Every bill creates winners and losers. Here's who stands to gain and who bears the cost.

Who Benefits

  • Consumers with third‑party or non‑covered claims — The bill prevents those claims from being treated as negative loss predictors, reducing the chance that a policyholder is penalized for events outside their control or for claims later found not covered.
  • Policyholders with medical collection accounts — By explicitly barring the use of medical‑coded collection accounts as a negative factor, insureds struggling with medical debt avoid a common credit‑score penalty in insurance scoring.
  • Consumers with sparse credit histories — The law requires insurers to follow one of three specified treatments where credit information is absent, which can prevent outright denial or opaque penalization when a consumer lacks a calculable insurance score.

Who Bears the Cost

  • Insurers writing personal lines in Illinois — They must modify underwriting models, update scoring inputs, document exclusions, and possibly reprice products to reflect the narrower set of permissible claim signals.
  • Claims data vendors and consumer reporting agencies — Vendors will need to change feeds, add flags (third‑party caused, non‑covered, fraud determinations), and support timely certification and recordkeeping for insurer audits.
  • Actuarial and IT teams inside carriers — Firms must prepare actuarial justification for alternative treatments when credit is absent, implement the 90‑day freshness requirement operationally, and handle more frequent re‑underwriting requests or document exceptions.
  • Department of Insurance — The Department may face higher administrative workload reviewing filings, certifications, and disputes about whether an insurer's treatment of missing credit information is actuarially justified.

Key Issues

The Core Tension

The bill balances two legitimate aims that pull in opposite directions: it protects consumers from being penalized for claims outside their control or for claims later found not covered, while constraining insurers' access to predictive claims signals that help them price risk accurately. That protection increases fairness for some policyholders but raises uncertainty and potential cost shifting for insurers, vendors, and other policyholders.

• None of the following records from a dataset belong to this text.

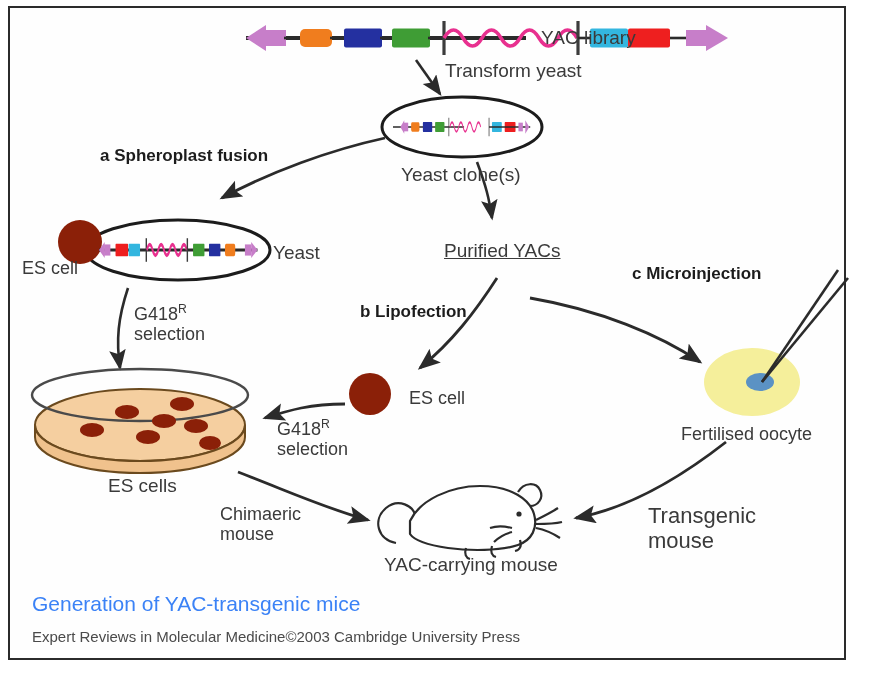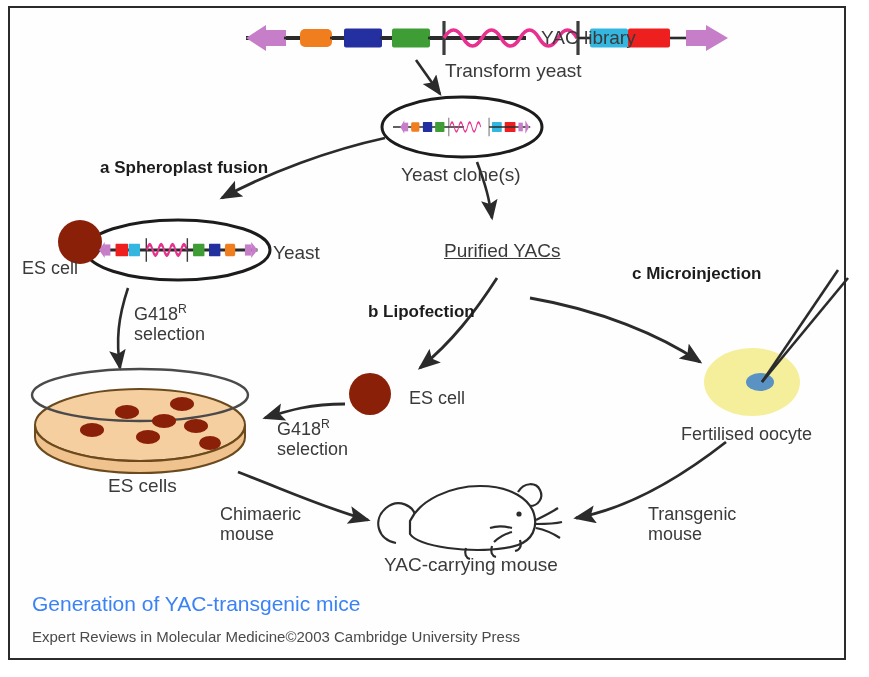--- a/index.html
+++ b/index.html
@@ -152,7 +152,7 @@
   <div class="lbl" style="left:541px;top:27px;font-size:19px;">YAC library</div>
   <div class="lbl" style="left:445px;top:60px;font-size:19px;">Transform yeast</div>
   <div class="lbl" style="left:401px;top:164px;font-size:19px;">Yeast clone(s)</div>
-  <div class="lbl b" style="left:100px;top:146px;font-size:17px;margin-top:12px;">a Spheroplast fusion</div>
+  <div class="lbl b" style="left:100px;top:146px;font-size:17px;">a Spheroplast fusion</div>
   <div class="lbl" style="left:22px;top:258px;font-size:18px;">ES cell</div>
   <div class="lbl" style="left:273px;top:242px;font-size:19px;">Yeast</div>
   <div class="lbl ctr" style="left:134px;top:303px;font-size:18px;">

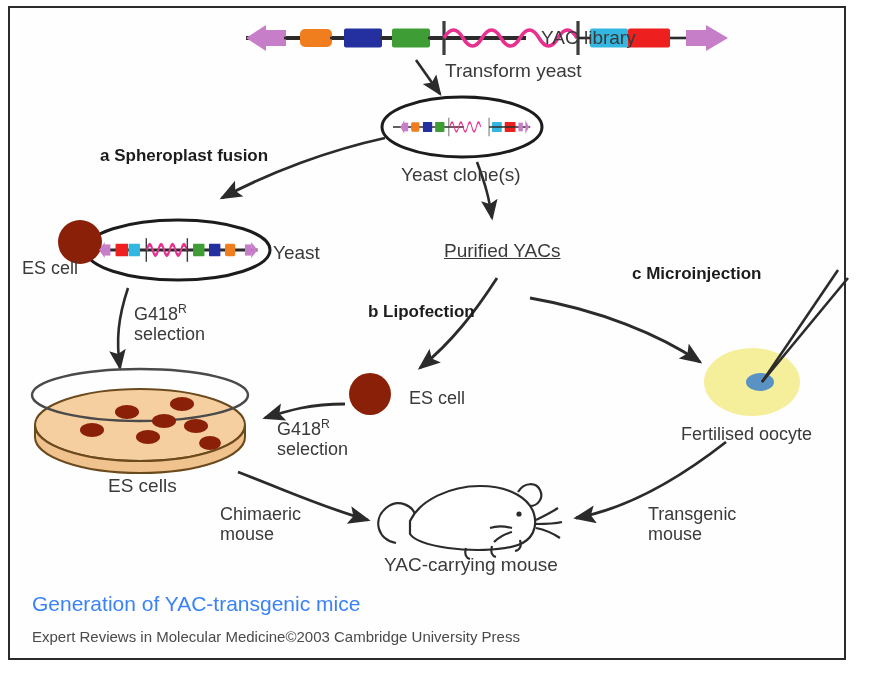--- a/index.html
+++ b/index.html
@@ -160,7 +160,7 @@
     <span>selection</span>
   </div>
   <div class="lbl" style="left:444px;top:240px;font-size:19px;text-decoration:underline;">Purified YACs</div>
-  <div class="lbl b" style="left:360px;top:302px;font-size:17px;margin-left:8px;">b Lipofection</div>
+  <div class="lbl b" style="left:360px;top:302px;font-size:17px;">b Lipofection</div>
   <div class="lbl" style="left:409px;top:388px;font-size:18px;">ES cell</div>
   <div class="lbl ctr" style="left:277px;top:418px;font-size:18px;">
     <span>G418</span><sup>R</sup><br>

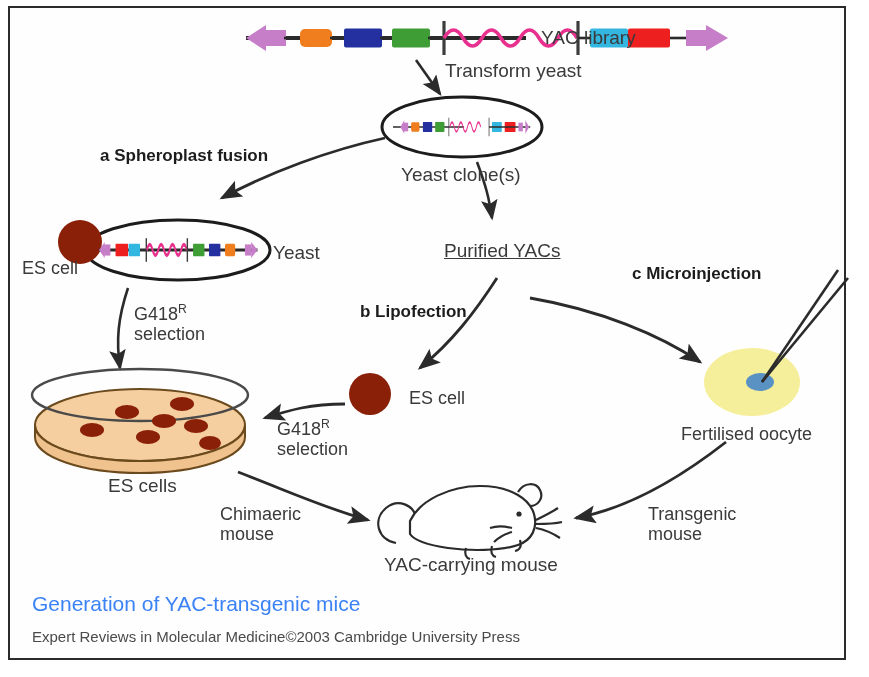--- a/index.html
+++ b/index.html
@@ -173,7 +173,7 @@
     <span>Chimaeric</span><br>
     <span>mouse</span>
   </div>
-  <div class="lbl ctr" style="left:648px;top:504px;font-size:18px;">
+  <div class="lbl ctr" style="left:648px;top:504px;font-size:22px;">
     <span>Transgenic</span><br>
     <span>mouse</span>
   </div>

The bill's broad definition of "claims information" creates an implementation headache: carriers, vendors, and regulators will need precise conventions to identify which data sources, claim types, and flags fall inside the definition. Distinguishing a claim caused by a third party from an at‑fault claim often depends on carrier determinations, subrogation outcomes, or outside case law; those processes are themselves error‑prone and can lag long after a claim posts to a database.

Without detailed operational guidance, insurers will face either over‑exclusion (dropping predictive signals and raising prices) or inconsistent application that could drive litigation.

Another friction point is anti‑selection and pricing accuracy. Excluding third‑party and non‑covered claims from underwriting inputs reduces the amount of loss history available to predict future risk, which can blunt risk segmentation.

Insurers may respond by shifting weight to other predictive signals or by increasing rates generally to cover higher uncertainty, which could cause premium distributional effects not targeted by the statute. The statutory carve‑out for fraud mitigates moral hazard but leaves open disputes about what constitutes sufficient proof of fraud and how to operationalize nonpayment flags without producing false positives.

Finally, the actuarial‑justification route for treating missing credit information introduces opacity: carriers can certify certain treatments, but the public and examiners will rely on the Department to scrutinize those filings effectively to prevent gaming.

Practical compliance costs are real: vendors must add new data markers, IT systems must be adjusted for 90‑day windows and re‑underwriting workflows, and agents must get trained to submit insured requests and supporting explanations. Those costs may be disproportionately heavy for smaller carriers and niche writers, potentially altering market participation over time.